Change detection data
━━━━━━━━━━━━━━━━━━━━━━━━━━━━━━

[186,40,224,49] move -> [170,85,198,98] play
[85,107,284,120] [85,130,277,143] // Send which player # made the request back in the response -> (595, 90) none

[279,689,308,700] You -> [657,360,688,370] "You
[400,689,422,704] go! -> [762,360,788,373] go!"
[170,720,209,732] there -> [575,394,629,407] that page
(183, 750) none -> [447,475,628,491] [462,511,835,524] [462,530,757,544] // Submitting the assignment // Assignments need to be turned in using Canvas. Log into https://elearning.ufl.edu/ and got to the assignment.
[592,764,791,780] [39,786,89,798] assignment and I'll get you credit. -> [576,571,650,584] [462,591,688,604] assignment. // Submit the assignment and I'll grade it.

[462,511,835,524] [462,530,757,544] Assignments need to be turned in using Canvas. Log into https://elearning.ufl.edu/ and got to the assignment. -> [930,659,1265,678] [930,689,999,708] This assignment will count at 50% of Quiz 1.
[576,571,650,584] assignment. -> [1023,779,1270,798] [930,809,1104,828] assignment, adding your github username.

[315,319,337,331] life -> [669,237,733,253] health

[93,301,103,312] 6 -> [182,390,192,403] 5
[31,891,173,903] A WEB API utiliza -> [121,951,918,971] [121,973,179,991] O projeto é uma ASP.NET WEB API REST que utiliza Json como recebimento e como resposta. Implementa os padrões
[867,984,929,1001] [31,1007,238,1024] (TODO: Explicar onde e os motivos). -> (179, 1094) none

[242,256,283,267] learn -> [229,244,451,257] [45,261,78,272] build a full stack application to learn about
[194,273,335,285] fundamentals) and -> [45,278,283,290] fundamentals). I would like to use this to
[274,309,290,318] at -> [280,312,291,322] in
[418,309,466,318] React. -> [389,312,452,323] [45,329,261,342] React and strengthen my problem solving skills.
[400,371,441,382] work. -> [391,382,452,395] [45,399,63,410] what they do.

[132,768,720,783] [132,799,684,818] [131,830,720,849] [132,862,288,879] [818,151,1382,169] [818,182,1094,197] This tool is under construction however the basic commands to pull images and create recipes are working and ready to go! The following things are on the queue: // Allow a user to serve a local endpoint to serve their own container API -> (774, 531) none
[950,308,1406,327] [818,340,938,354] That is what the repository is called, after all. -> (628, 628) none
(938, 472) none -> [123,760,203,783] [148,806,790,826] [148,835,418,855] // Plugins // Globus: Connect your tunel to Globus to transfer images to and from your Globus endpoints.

━━━━━━━━━━━━━━━━━━━━━━━━━━━━━━

§ WORK ORDER: All lines from the one containing "[242,256,283,267] learn ->" through the end of the records, both ends included, are to be quoted exactly; please add nothing else.

§ RESULT:
[242,256,283,267] learn -> [229,244,451,257] [45,261,78,272] build a full stack application to learn about
[194,273,335,285] fundamentals) and -> [45,278,283,290] fundamentals). I would like to use this to
[274,309,290,318] at -> [280,312,291,322] in
[418,309,466,318] React. -> [389,312,452,323] [45,329,261,342] React and strengthen my problem solving skills.
[400,371,441,382] work. -> [391,382,452,395] [45,399,63,410] what they do.

[132,768,720,783] [132,799,684,818] [131,830,720,849] [132,862,288,879] [818,151,1382,169] [818,182,1094,197] This tool is under construction however the basic commands to pull images and create recipes are working and ready to go! The following things are on the queue: // Allow a user to serve a local endpoint to serve their own container API -> (774, 531) none
[950,308,1406,327] [818,340,938,354] That is what the repository is called, after all. -> (628, 628) none
(938, 472) none -> [123,760,203,783] [148,806,790,826] [148,835,418,855] // Plugins // Globus: Connect your tunel to Globus to transfer images to and from your Globus endpoints.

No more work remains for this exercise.